Regarding its response to the Coronavirus outbreak, Vietnam was among the first countries to close its borders and stop international flights. It also invested in tracing infections, testing for the virus, quarantining suspected and confirmed cases and effectively mobilized state agencies, thus lifting the lockdown as early as April 22nd.

Economically the Vietnam fared better than many nations, but he was not completely spared. In 2020, the pandemic limited travel, shut down manufacturing, and caused large-scale unemployment as businesses around the world suffered significant losses. The data shows the country's GDP grew by 1.81% in the first half of the year compared to a pre-COVID projection of 6.8%. This data, when compared to that of all ASEAN countries, is particularly interesting: Vietnam is the one growing the most in the area.

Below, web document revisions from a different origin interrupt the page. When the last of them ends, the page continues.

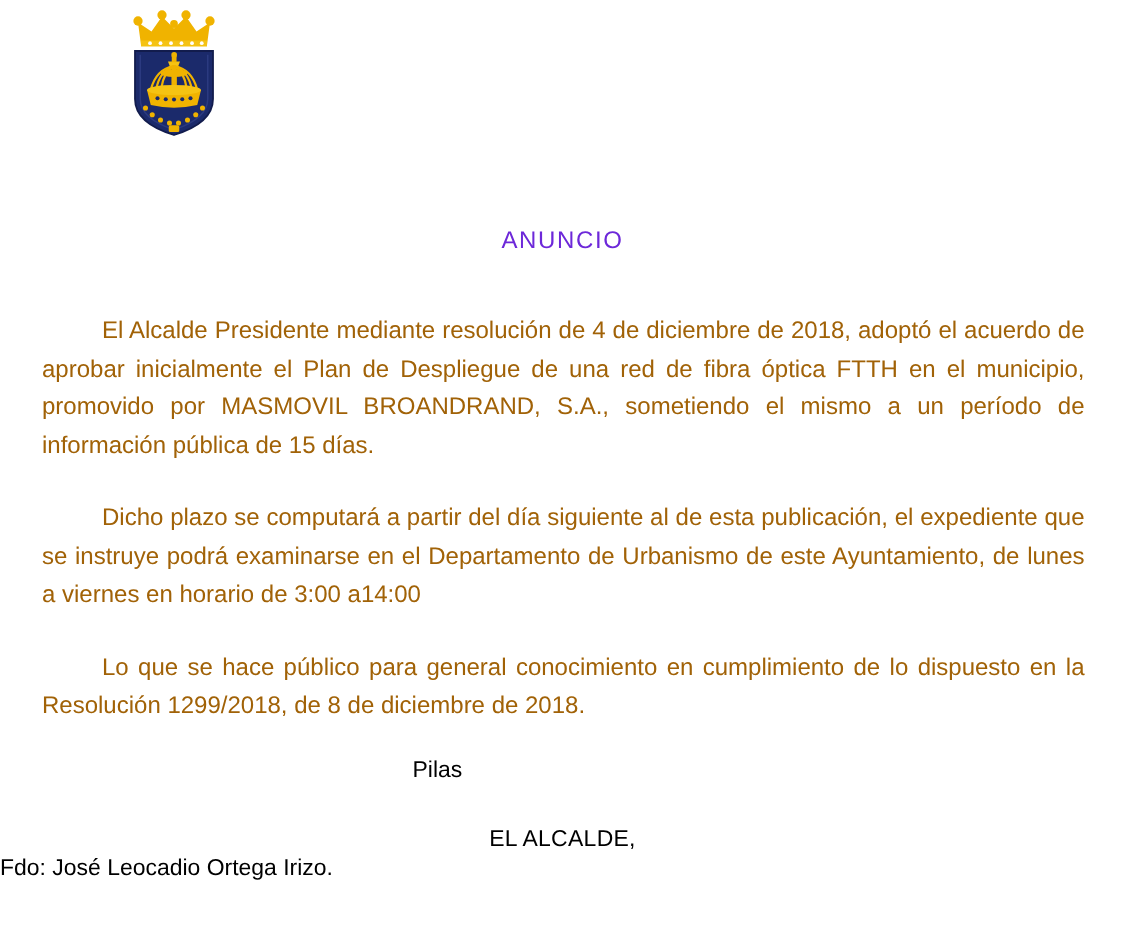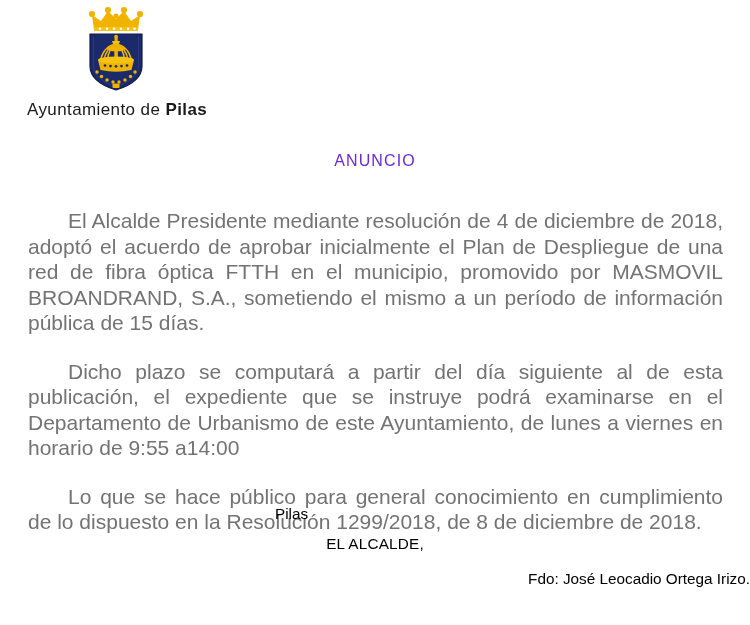--- a/index.html
+++ b/index.html
@@ -192,9 +192,6 @@
       </svg>
     </div>
 
-    <div class="org-line">
-      <span class="org-weak">Ayuntamiento de </span><span class="org-strong">Pilas</span>
-    </div>
   </div>
 
   <div class="doc-title">ANUNCIO</div>

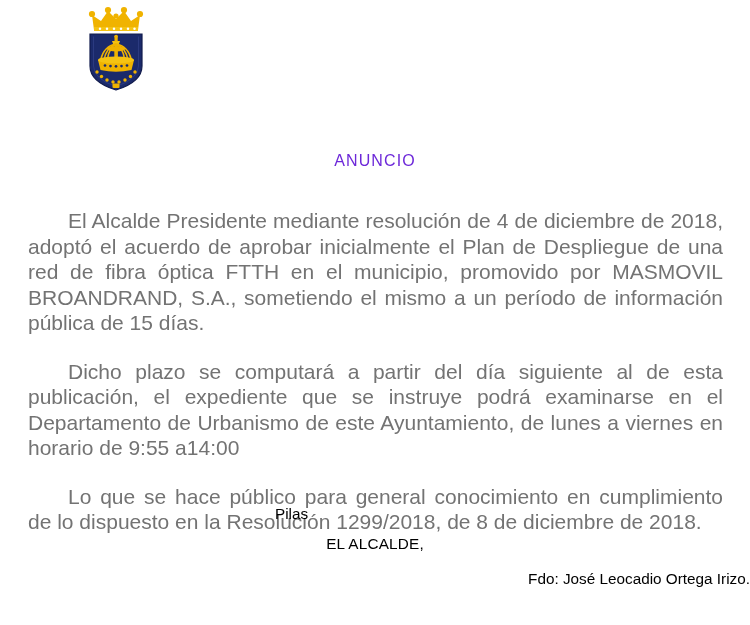--- a/index.html
+++ b/index.html
@@ -78,12 +78,12 @@
   }
   .para {
     font-family: "Liberation Sans", sans-serif;
-    font-size: 21px;
+    font-size: 16px;
     line-height: 25.5px;
     text-align: justify;
     text-indent: 40px;
     margin: 0 0 23px 0;
-    color: #737373;
+    color: #a16207;
     hyphens: none;
   }
   .para:last-child {

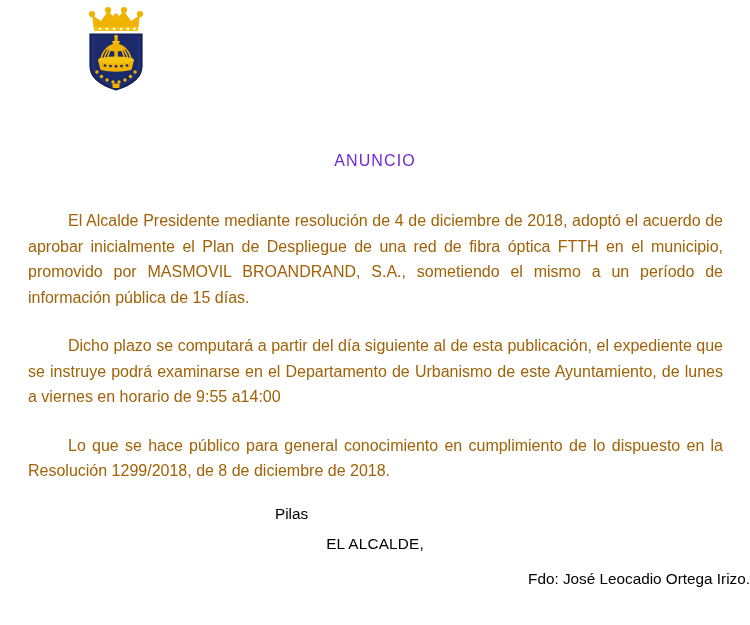--- a/index.html
+++ b/index.html
@@ -198,7 +198,7 @@
 
   <div class="body-block">
     <p class="para">El Alcalde Presidente mediante resolución de 4 de diciembre de 2018, adoptó el  acuerdo de aprobar inicialmente el Plan de Despliegue de una red de fibra óptica FTTH en el municipio, promovido por MASMOVIL BROANDRAND, S.A., sometiendo el mismo a un período de información pública de 15 días.</p>
-    <p class="para">Dicho plazo se computará a partir del día siguiente al de esta publicación, el expediente que se instruye podrá examinarse en el Departamento de Urbanismo de este Ayuntamiento, de lunes a viernes en horario de 9:55 a14:00</p>
+    <p class="para">Dicho plazo se computará a partir del día siguiente al de esta publicación, el expediente que se instruye podrá examinarse en el Departamento de Urbanismo de este Ayuntamiento, de lunes a viernes en horario de 3:00 a14:00</p>
     <p class="para">Lo que se hace público para general conocimiento en cumplimiento de lo dispuesto en la Resolución 1299/2018, de 8 de diciembre de 2018.</p>
   </div>
 

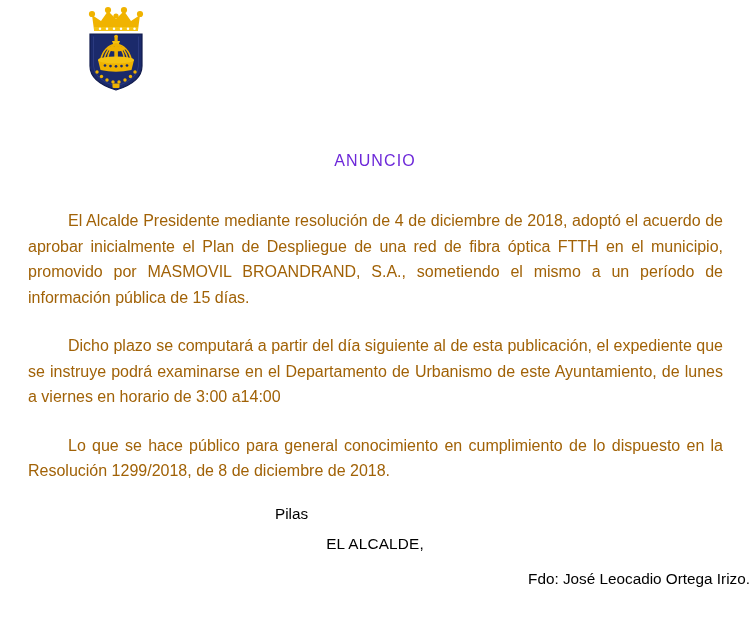--- a/index.html
+++ b/index.html
@@ -109,7 +109,7 @@
   .sig-role {
     position: absolute;
     left: 0;
-    top: 30px;
+    top: 46px;
     width: 750px;
     text-align: center;
     font-family: "Liberation Sans", sans-serif;

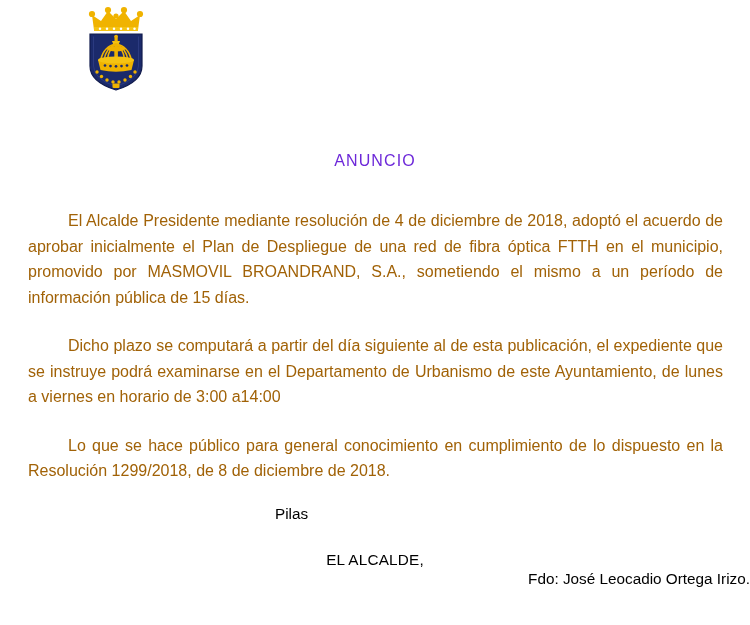--- a/index.html
+++ b/index.html
@@ -122,7 +122,7 @@
     left: 0;
     top: 65px;
     width: 750px;
-    text-align: right;
+    text-align: left;
     font-family: "Liberation Sans", sans-serif;
     font-size: 15.3px;
     color: #000;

The domestic economy grew in August, but at a slower pace than in July and significantly lower than the rates recorded a year ago. Industrial production (ANS) grew 2.1% year-on-year in August, compared to 4.0% in July. Exports continued to perform well despite international headwinds, while FDI (Foreign Direct Investment) inflows slowed significantly. The World Bank then suggests paying attention to domestic and foreign investors, who may postpone their plans in the current context of uncertainty, as well as to the Government's response, which must stimulate recovery in the short term and preserve fiscal and debt sustainability in the long term.

In the immediate future, the Vietnamese economy will not be able to fully rely on its traditional growth engines (private consumption and foreign demand). Given the uncertainties of the domestic and international environment, traditionally risk-averse households will likely limit their investment and consumption plans, while exporters will continue to suffer from restrictions on international mobility and declining global income. THEThe tourism sector, for example, risks losing 20 million foreign travelers in 2020 alone.